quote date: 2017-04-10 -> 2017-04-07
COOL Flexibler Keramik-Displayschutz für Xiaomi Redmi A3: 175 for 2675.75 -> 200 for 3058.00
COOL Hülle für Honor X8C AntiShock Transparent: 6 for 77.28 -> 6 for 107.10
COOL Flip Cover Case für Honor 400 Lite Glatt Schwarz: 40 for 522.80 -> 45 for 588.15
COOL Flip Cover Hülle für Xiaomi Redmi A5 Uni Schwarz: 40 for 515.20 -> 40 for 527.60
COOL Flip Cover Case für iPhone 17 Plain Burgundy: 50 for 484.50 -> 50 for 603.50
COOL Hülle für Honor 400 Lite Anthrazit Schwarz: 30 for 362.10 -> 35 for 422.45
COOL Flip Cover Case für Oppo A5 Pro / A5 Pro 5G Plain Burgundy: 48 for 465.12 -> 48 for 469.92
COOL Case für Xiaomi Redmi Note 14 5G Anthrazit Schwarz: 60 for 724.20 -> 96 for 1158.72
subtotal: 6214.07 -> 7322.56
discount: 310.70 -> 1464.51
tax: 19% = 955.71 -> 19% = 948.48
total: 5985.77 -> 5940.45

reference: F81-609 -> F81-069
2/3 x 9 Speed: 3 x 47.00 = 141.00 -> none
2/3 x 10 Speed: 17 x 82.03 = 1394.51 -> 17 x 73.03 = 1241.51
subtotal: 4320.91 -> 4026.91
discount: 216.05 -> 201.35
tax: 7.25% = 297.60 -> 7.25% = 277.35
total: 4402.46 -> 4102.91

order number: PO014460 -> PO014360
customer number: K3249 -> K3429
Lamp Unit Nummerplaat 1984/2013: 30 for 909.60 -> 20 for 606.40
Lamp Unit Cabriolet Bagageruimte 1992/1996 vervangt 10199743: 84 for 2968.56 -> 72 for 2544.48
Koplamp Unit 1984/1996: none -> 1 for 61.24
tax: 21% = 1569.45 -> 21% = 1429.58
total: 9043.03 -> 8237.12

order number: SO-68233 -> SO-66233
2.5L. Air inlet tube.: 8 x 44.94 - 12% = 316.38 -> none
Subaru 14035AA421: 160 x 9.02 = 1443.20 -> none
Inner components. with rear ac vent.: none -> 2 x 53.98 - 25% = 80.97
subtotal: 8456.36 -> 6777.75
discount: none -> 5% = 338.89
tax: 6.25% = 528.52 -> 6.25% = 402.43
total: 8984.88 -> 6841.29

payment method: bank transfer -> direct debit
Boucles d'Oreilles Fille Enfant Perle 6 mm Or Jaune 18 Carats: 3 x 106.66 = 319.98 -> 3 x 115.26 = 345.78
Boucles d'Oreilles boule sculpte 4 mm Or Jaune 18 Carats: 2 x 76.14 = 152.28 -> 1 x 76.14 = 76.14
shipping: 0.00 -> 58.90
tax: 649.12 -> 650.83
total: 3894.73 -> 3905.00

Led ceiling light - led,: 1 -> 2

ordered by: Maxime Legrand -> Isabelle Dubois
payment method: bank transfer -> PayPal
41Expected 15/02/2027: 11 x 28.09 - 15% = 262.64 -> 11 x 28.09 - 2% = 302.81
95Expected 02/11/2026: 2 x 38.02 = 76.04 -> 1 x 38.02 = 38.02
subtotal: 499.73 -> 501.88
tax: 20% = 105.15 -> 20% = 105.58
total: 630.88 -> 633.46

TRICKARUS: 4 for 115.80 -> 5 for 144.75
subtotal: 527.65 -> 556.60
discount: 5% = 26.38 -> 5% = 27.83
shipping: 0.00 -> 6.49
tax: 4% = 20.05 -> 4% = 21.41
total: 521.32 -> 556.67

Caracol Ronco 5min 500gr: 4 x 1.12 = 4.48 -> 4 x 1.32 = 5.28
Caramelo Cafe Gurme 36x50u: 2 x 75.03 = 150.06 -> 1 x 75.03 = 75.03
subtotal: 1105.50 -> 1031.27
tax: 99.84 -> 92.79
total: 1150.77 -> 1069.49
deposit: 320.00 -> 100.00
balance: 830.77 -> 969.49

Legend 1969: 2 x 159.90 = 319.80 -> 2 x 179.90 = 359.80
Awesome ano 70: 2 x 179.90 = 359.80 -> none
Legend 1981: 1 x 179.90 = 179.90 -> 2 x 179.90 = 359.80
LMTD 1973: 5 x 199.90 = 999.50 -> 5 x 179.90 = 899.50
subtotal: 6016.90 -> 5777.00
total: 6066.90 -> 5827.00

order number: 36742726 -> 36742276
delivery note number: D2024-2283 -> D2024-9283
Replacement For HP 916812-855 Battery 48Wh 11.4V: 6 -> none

**What you need to do:** Each line of the records, from the opening one through the line holding "COOL Flip Cover Case für iPhone", should be restated word for word, with nothing else in the answer.

**Answer:**
quote date: 2017-04-10 -> 2017-04-07
COOL Flexibler Keramik-Displayschutz für Xiaomi Redmi A3: 175 for 2675.75 -> 200 for 3058.00
COOL Hülle für Honor X8C AntiShock Transparent: 6 for 77.28 -> 6 for 107.10
COOL Flip Cover Case für Honor 400 Lite Glatt Schwarz: 40 for 522.80 -> 45 for 588.15
COOL Flip Cover Hülle für Xiaomi Redmi A5 Uni Schwarz: 40 for 515.20 -> 40 for 527.60
COOL Flip Cover Case für iPhone 17 Plain Burgundy: 50 for 484.50 -> 50 for 603.50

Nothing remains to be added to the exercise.